More than a hint of bitterness marks La Rueda, The Wheel of Fortune, a wheel of medieval water torture often instigated by the friars, grinding suspected subversives to “confess,” no matter their innocence.

El Juicio, The Judgment, is another sardonic card hidden behind a jewel of a church in San Joaquin, Iloilo. Here we find a mural of the punishments of hell awaiting all non-believers who refuse church authority.

Given the friars’ power, La Luna, The Moon—archetype of visions, dreams and illusions—describes the clamor for reforms as “howling at the moon”. Keeping indios docile in ignorance, the friars defied even a royal decree to teach them Spanish.
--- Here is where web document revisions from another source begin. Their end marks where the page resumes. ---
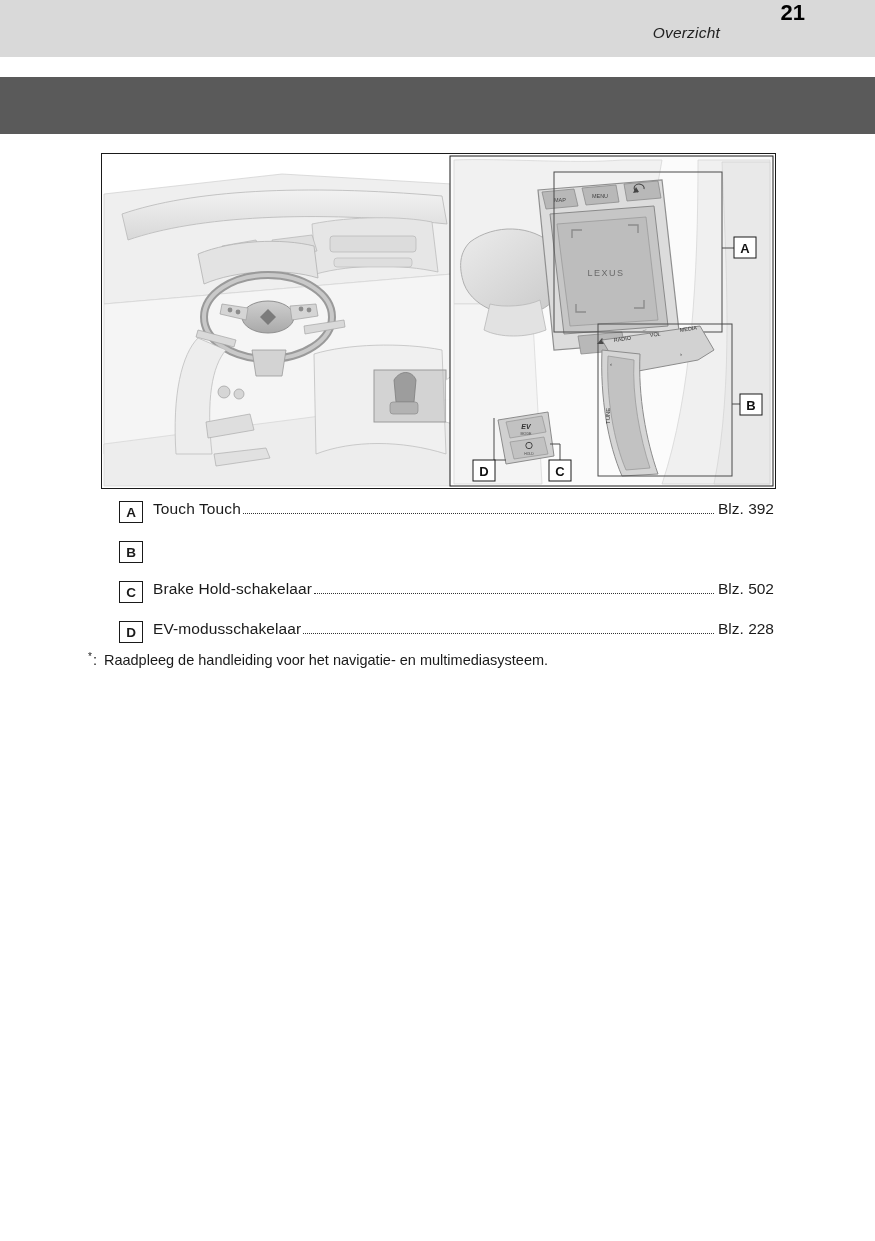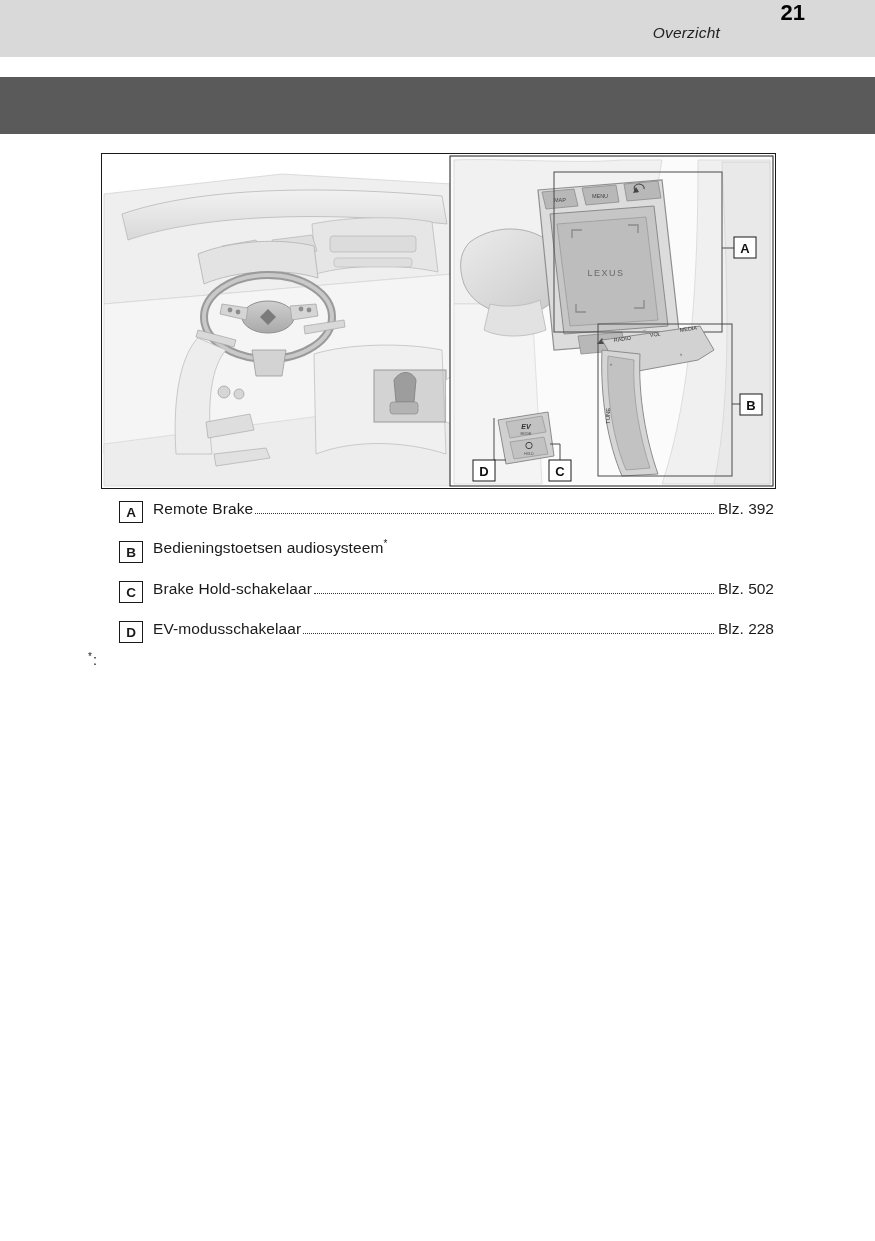--- a/index.html
+++ b/index.html
@@ -313,7 +313,7 @@
 
   <div class="legend-row">
     <span class="legend-badge">A</span>
-    <span class="legend-label">Remote Brake</span>
+    <span class="legend-label">Touch Touch</span>
     <span class="legend-dots"></span>
     <span class="legend-page">Blz. 392</span>
   </div>

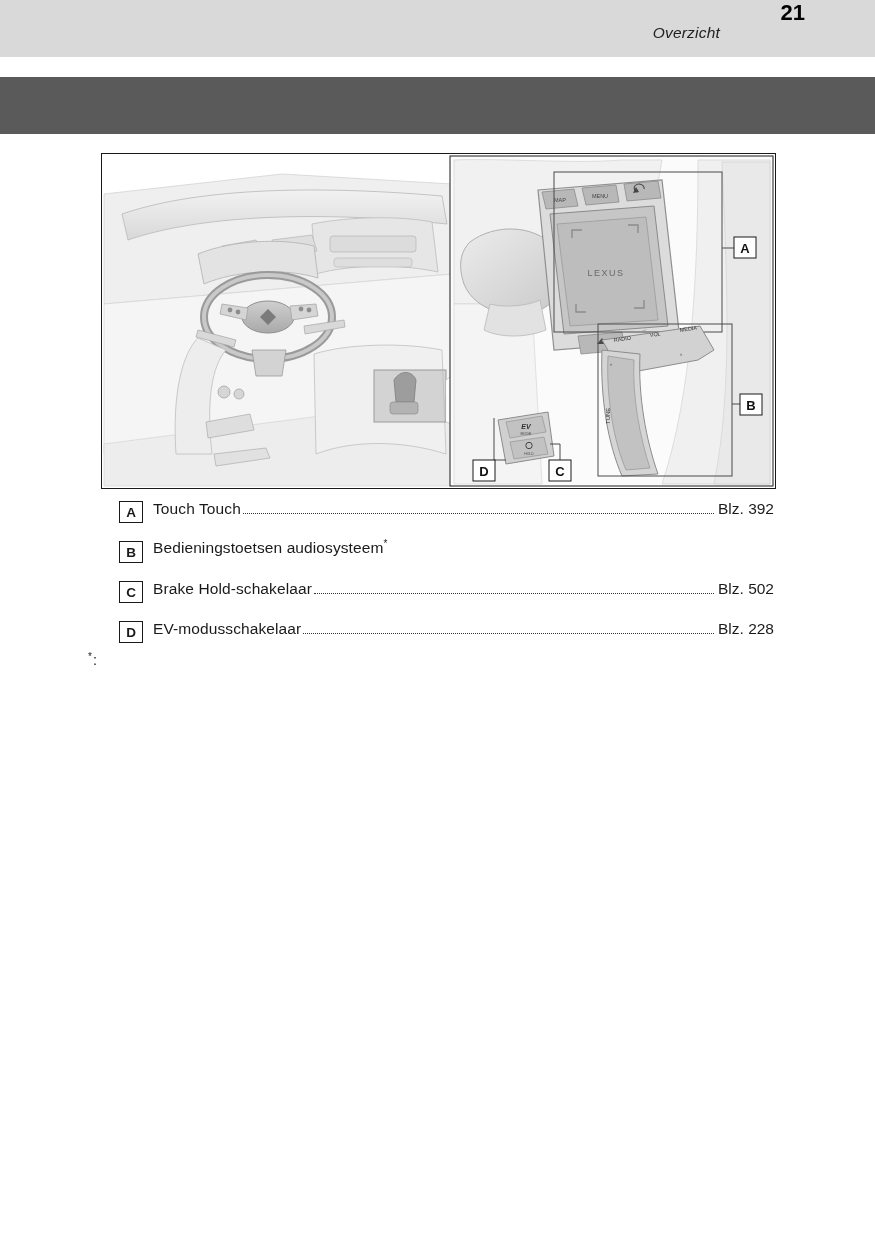--- a/index.html
+++ b/index.html
@@ -320,7 +320,6 @@
 
   <div class="legend-row no-dots">
     <span class="legend-badge">B</span>
-    <span class="legend-label"><span>Bedieningstoetsen audiosysteem</span><span class="legend-sup">*</span></span>
     <span class="legend-dots"></span>
     <span class="legend-page"></span>
   </div>

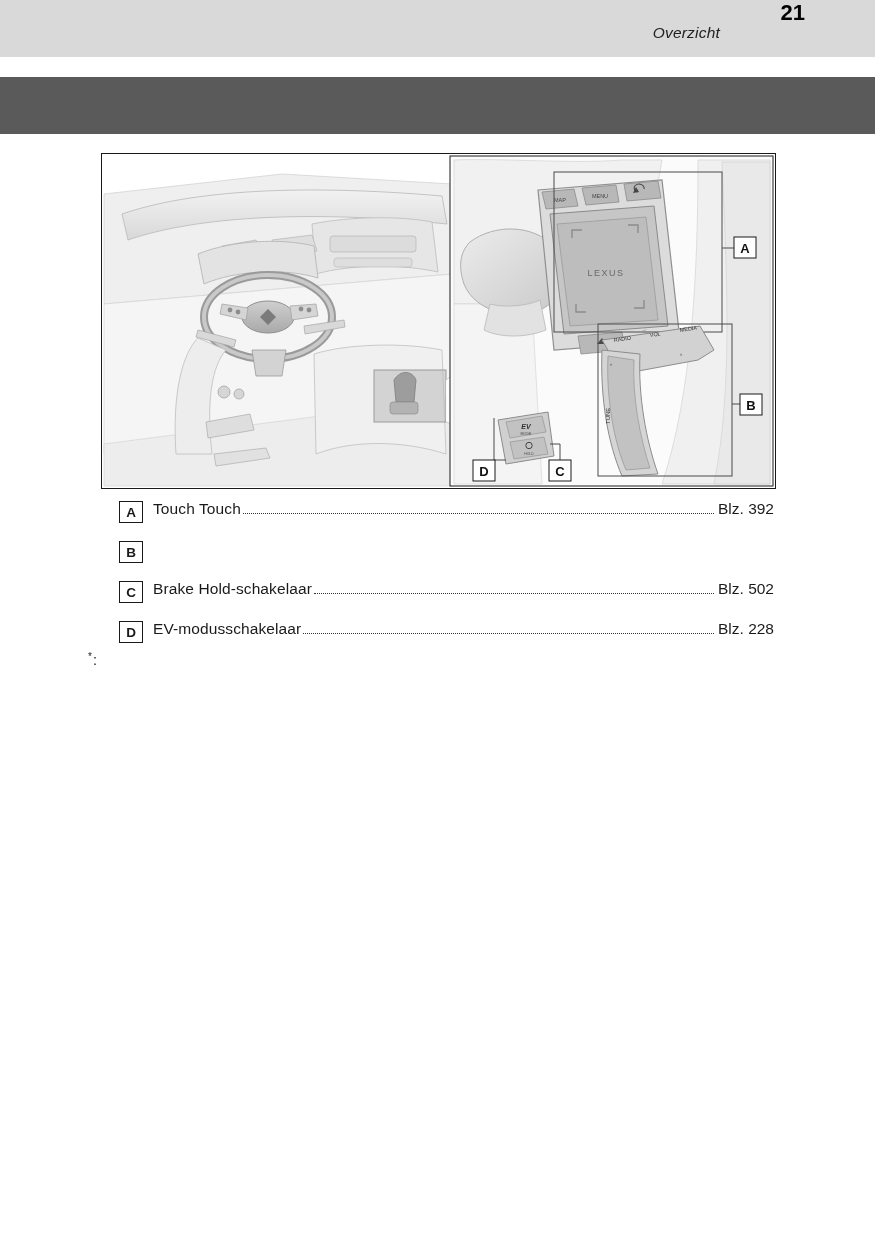--- a/index.html
+++ b/index.html
@@ -343,6 +343,7 @@
 <div class="footnote">
   <span class="footnote-mark">*</span>
   <span class="footnote-colon">:</span>
+  <span>Raadpleeg de handleiding voor het navigatie- en multimediasysteem.</span>
 </div>
 
 </body></html>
Opposite the Moon is El Sol, The Sun, the universal archetype of enlightenment, also the symbol of the Dominican Order. Hofileña recalls the good faith of the first Dominicans inspired by Spain’s Catholic Reformation “to bring Catholic doctrines to the New World.” Reaching the Philippines, they founded the University of Sto. Tomas, over 400 years old today, and published the first books printed in the country.

But such is human nature. By the 19th century, the supposed mendicant Dominican Order now had vast landholdings granted by the Crown for their missionary work. Their mounting rentals on agricultural land caused so much suffering it led to the arrest and vilification of many Dominicans in the outbreak of Philippine Revolution.

La Torre, The Tower, is a classic archetype of sweeping violent change. This card portrays the hanging the native priests Gomez, Burgos and Zamora for leading a movement to Filipinize the clergy in 1872. This execution advised by the friars so shocked the nation it became the most fertile seed of revolution 24 years later.

El Mundo, The World, shrinks the indios’ vast seafaring world before conquest into a medieval hierarchy layered on a water fountain—indios at the bottom, friars on top, the crucified Christ on a higher rung but under Spain’s escudo (seal), symbol of its church-sanctioned power crowning the fountain.

In this backward look at history, the spirit of divination is strongest in La Estrella, The Star. Here Hofileña suggests that the linked destinies of Spain and the Philippines was “written in the firmament, predicted in the stars.”

A highly evocative brown woman pours water into a flowing river from two jars the color of her skin. Above to her right is the constellation of Pisces, the stars of March 1521 when navigator Magellan made landfall, accidentally discovering the Philippine islands. Above to her left the stars of Sagittarius gleam over Spain’s defeat by American battleships in Manila Bay, ending Spanish rule in the Philippines in December 1898 three centuries later.

The Western Tarot Star is an archetype of renewal and hope. How striking are the new colonizer’s Stars and Stripes waving over the Philippine revolution’s stolen victory. Equally striking is how China’s flag with one big star and four smaller stars now waves over military installations on islands reclaimed from Philippine territorial waters without a sovereign nation’s consent.

Is this perhaps a call to finally earn renewal of the nation’s dearest hopes waylaid by history?